Tendo praticamente desaparecido da execução da música erudita ocidental por um tempo, a prática da improvisação foi retomada sobretudo a partir da segunda metade do século XX por grupos da então chamada “música de vanguarda”. Fui marcado profundamente por um concerto no auditório do MASP, em São Paulo, em 1971 ou 1972, no qual o trombonista Vinko Globokar, o percussionista Jean-Pierre Drouet, o clarinetista e multi - instrumentista Michel Portal e o pianista Carlos Roqué Alsina apresentaram música totalmente improvisada, numa demonstração de sensibilidade, sintonia e qualidade musical inesquecível.
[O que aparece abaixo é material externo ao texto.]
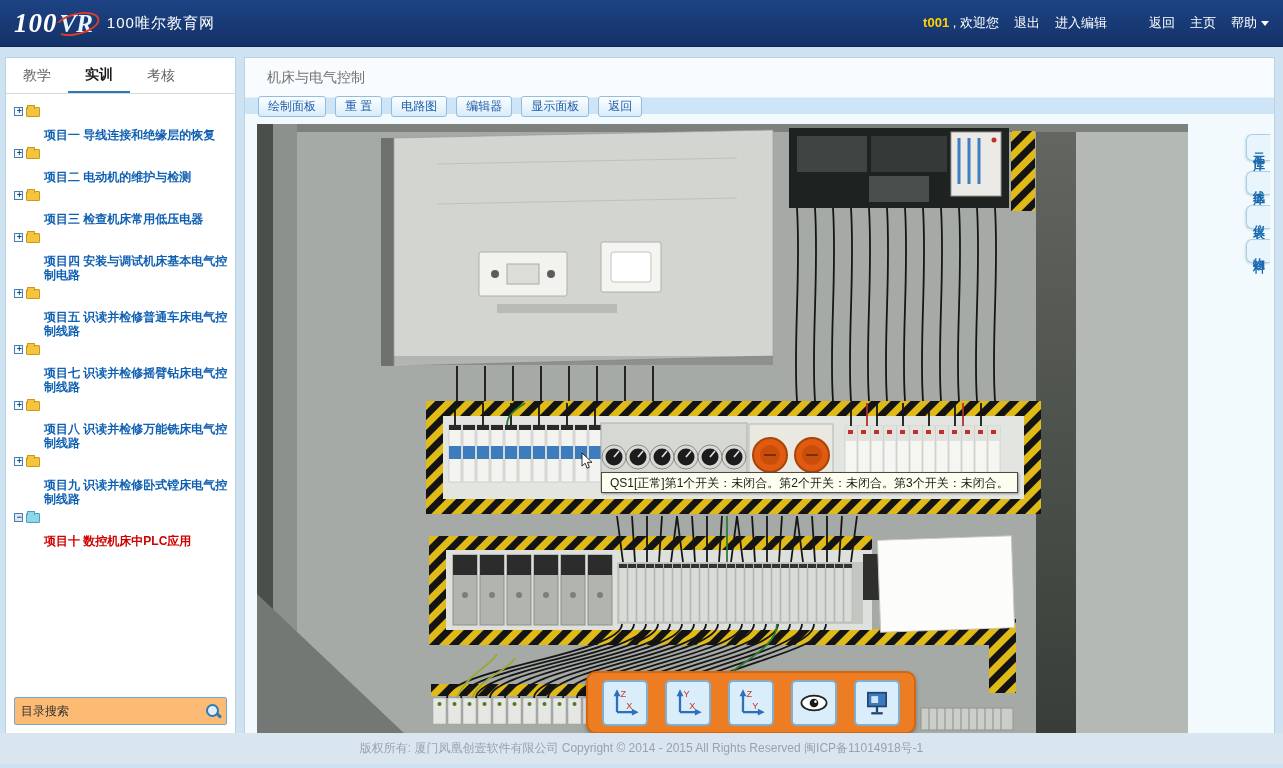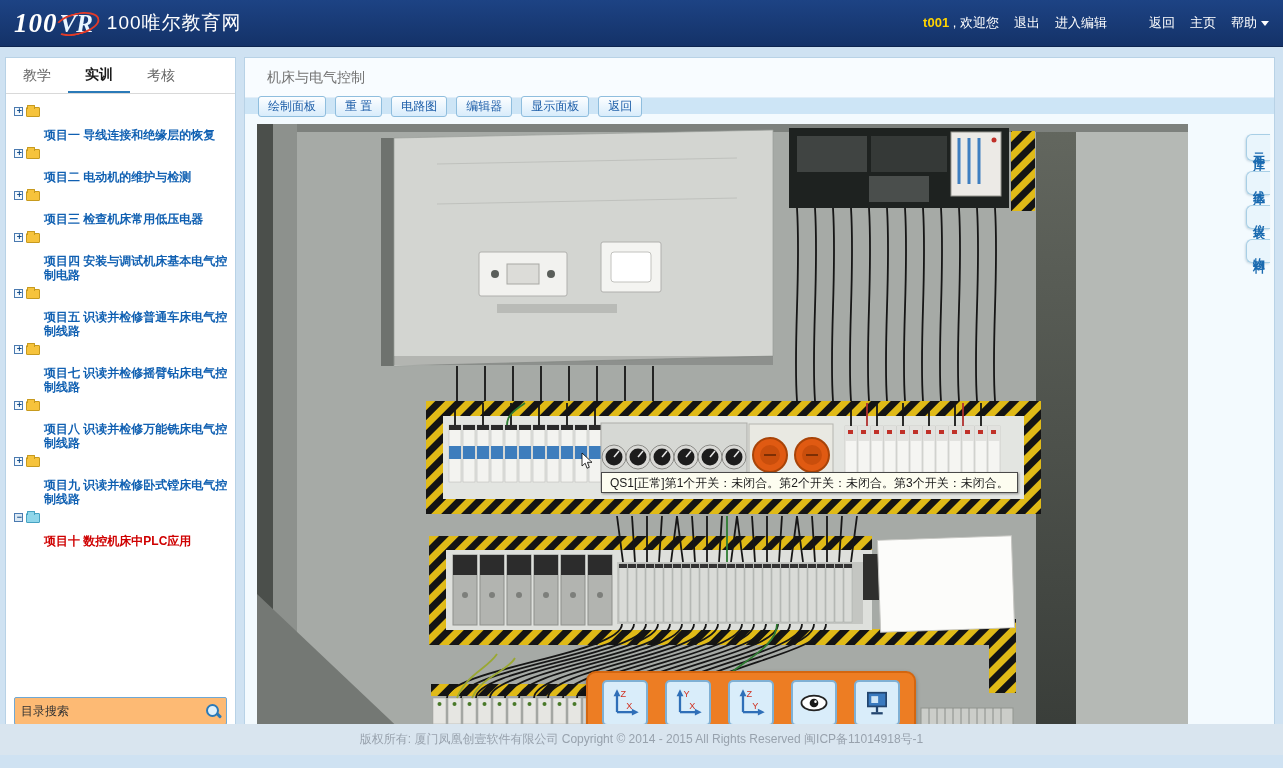--- a/index.html
+++ b/index.html
@@ -17,7 +17,7 @@
   .logo-vr::after { content:""; position:absolute; left:-6px; top:3px; width:42px; height:18px;
     border:2.5px solid #e23b28; border-left-color:transparent; border-radius:50%;
     transform:rotate(-14deg); pointer-events:none; }
-  .site-name { font-size:19px; margin-left:14px; letter-spacing:1px; }
+  .site-name { font-size:15px; margin-left:14px; letter-spacing:1px; }
   .topbar-right { margin-left:auto; display:flex; align-items:center; font-size:13px; margin-right:14px; }
   .topbar-right a { color:#fff; text-decoration:none; margin-left:15px; cursor:pointer; }
   .username { color:#ffd400; font-weight:bold; }

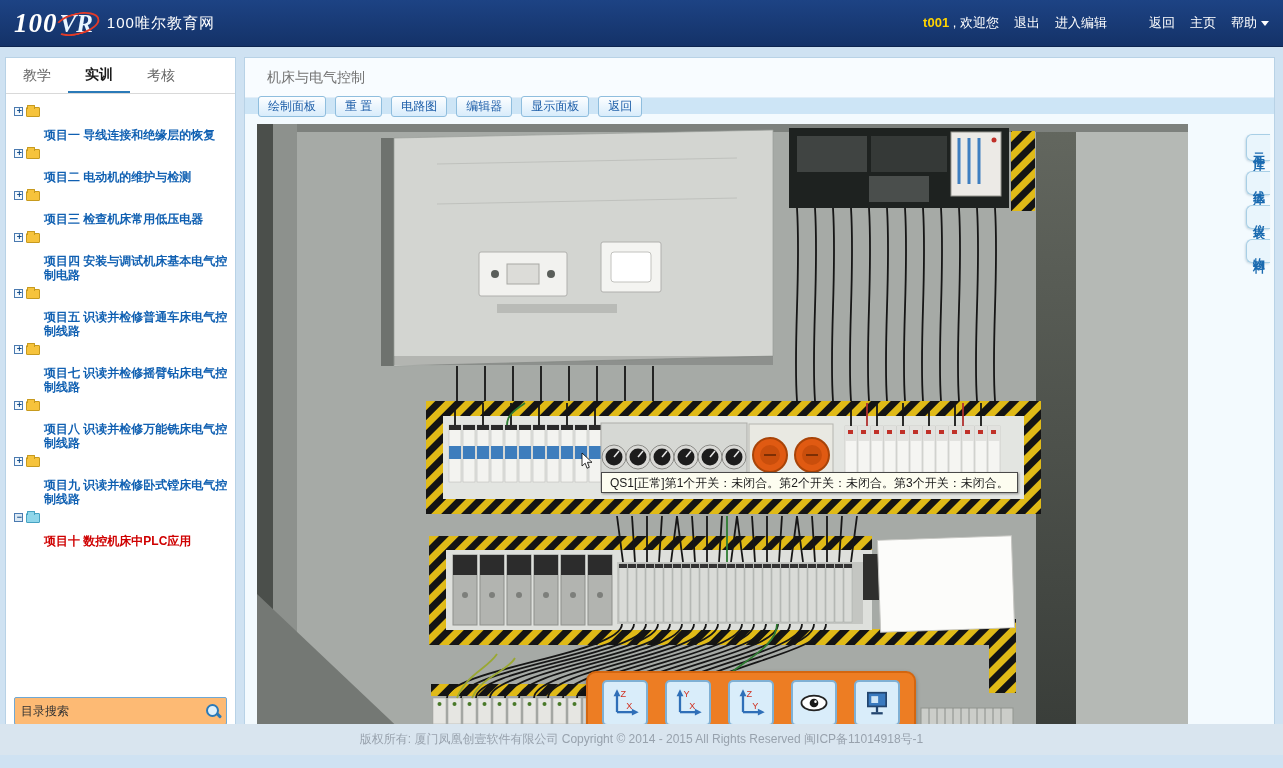--- a/index.html
+++ b/index.html
@@ -89,7 +89,7 @@
     box-shadow:-1px 1px 2px rgba(90,130,160,.25); }
 
   
-  .footer { position:absolute; left:0; bottom:13px; width:1283px; height:31px; background:#d9e5ef;
+  .footer { position:absolute; left:0; bottom:4px; width:1283px; height:31px; background:#d9e5ef;
     display:flex; align-items:center; justify-content:center; font-size:12px; color:#98a2ad; }
 </style>
 </head>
A improvisação esteve sempre presente no jazz estadunidense, que no século XX teve um grande desenvolvimento, passou por várias fases e gerou novos e diferentes estilos. Vencendo o grande preconceito inicial, por ser música criada por afro-americanos, o jazz conquistou um grande espaço, chegando inclusive a várias universidades norte-americanas. Sua influência se espalhou para outros continentes

e gerou a aparição de grupos de jazz em toda a Europa, no Japão e em outras partes do mundo. Hoje existe uma metodologia para o desenvolvimento da improvisação jazzística, com obras de dezenas de autores, aplicadas em várias escolas dos EUA, a exemplo da Berklee School of Music, de Boston. As cifras utilizadas nessa metodologia foram incorporadas pela música popular brasileira e representaram um enorme avanço em sua notação harmônica.

Na música popular brasileira, assim como no jazz, a improvisação é muito presente. Existem exemplos notáveis, como o do pianista norte-americano Keith Jarret, que realiza concertos e gravações de música totalmente improvisada, composta no momento do concerto. No Brasil, músicos como Hermeto Pascoal, Egberto Gismonti, Roberto Sion, Nelson Ayres, Naylor Proveta e André Mehmari, entre outros, também são grandes improvisadores.

Na música de culturas orientais, como a árabe e a indiana, a improvisação é essencial.

Atualmente a improvisação exerce uma grande atração sobre muitos jovens estudantes de Música, que não encontram nos métodos tradicionais uma resposta para os seus anseios.